Holding the mic during the Q&A, Aori, director of My, No-Mercy Home



Despite a chock-a-block packed schedule of socializing and sight-seeing, at times scooting around town on the back of Elizabeth's motorbike, I was able to attend some portion of the festival on all four days and saw several compelling Korean films, notably: Aori’s My No-Mercy Home, an absolutely transfixing documentary about a young woman’s legal travails in connection with prosecuting her father for sexually abusing her; and, almost as if the rapist/father were a metaphorical stand-in for the corporate predator, the showing of Hong Li-gyeong’s The Empire of Shame, a documentary about suspicious worker deaths among the young women employed at the Samsung Corporation, which concluded the festival. 

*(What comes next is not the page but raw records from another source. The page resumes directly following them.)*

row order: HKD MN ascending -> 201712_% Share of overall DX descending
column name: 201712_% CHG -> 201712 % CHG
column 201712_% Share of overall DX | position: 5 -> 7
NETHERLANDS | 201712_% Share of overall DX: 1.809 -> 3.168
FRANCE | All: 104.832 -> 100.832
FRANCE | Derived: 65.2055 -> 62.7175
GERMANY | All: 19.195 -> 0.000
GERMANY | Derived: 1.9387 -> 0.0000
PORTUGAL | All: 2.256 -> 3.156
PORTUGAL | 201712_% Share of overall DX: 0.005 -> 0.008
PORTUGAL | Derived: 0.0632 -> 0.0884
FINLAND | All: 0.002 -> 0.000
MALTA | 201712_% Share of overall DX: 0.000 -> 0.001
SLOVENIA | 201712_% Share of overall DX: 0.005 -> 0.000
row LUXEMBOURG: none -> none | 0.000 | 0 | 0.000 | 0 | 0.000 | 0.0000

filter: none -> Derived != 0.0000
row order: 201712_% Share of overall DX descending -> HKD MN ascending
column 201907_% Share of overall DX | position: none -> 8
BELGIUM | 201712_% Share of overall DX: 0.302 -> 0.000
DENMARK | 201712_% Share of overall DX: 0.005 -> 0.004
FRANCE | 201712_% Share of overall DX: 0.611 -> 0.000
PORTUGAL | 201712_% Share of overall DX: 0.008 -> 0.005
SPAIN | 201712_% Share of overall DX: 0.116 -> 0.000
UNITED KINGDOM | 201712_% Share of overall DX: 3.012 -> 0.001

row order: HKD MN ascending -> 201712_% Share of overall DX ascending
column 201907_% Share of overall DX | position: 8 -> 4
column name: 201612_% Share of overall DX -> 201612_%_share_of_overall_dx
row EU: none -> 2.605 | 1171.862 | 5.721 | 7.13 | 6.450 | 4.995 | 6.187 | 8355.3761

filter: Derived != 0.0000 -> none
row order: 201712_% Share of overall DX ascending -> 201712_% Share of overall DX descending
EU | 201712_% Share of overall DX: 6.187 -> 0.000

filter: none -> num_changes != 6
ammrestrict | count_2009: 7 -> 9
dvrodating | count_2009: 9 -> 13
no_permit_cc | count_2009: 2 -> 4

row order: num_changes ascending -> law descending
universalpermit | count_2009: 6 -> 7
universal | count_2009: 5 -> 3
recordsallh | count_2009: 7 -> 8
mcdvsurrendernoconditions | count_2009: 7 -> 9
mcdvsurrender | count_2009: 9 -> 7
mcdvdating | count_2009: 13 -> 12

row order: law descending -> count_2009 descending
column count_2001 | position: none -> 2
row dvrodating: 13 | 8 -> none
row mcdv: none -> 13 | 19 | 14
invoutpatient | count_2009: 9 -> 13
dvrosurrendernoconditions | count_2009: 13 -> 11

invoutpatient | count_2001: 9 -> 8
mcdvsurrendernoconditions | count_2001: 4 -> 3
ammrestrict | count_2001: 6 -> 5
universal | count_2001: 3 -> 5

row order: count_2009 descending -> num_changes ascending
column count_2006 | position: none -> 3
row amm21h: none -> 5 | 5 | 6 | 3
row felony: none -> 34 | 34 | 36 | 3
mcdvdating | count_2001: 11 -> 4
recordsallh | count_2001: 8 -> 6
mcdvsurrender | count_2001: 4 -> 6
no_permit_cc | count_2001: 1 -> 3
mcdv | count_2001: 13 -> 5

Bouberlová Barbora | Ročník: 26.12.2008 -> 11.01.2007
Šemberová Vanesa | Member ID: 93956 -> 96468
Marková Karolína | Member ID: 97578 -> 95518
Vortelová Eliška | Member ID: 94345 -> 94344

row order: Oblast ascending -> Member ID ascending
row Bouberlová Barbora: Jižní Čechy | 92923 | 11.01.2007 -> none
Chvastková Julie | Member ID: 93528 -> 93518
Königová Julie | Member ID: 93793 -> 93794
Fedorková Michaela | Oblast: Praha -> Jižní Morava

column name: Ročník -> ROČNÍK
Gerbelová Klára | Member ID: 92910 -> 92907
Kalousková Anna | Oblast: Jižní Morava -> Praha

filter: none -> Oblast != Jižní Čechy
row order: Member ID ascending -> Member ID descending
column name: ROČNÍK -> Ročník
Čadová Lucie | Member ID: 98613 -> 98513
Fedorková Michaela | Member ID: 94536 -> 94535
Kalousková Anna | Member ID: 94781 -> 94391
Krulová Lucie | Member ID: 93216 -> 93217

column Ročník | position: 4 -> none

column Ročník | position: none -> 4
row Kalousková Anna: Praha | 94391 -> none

I learned that when the latter film was scheduled to be shown at the Seoul Women’s Film Festival, Samsung tried to have it suppressed. The festival showed it as scheduled and the women there have subsequently lost all of their government funding. Samsung makes up 20% of South Korea’s GDP; as Nick, one of the astute UK ex-pats told me: “Samsung is the government.” 

It is feared that this withdrawal of support for the women's film festival will have a chilling effect on future artists and festival directors alike. It also makes all the more courageous the decision to show the film at the Jeju Women's Film Festival. It was my great privilege to be there to witness their inspiring act of female solidarity.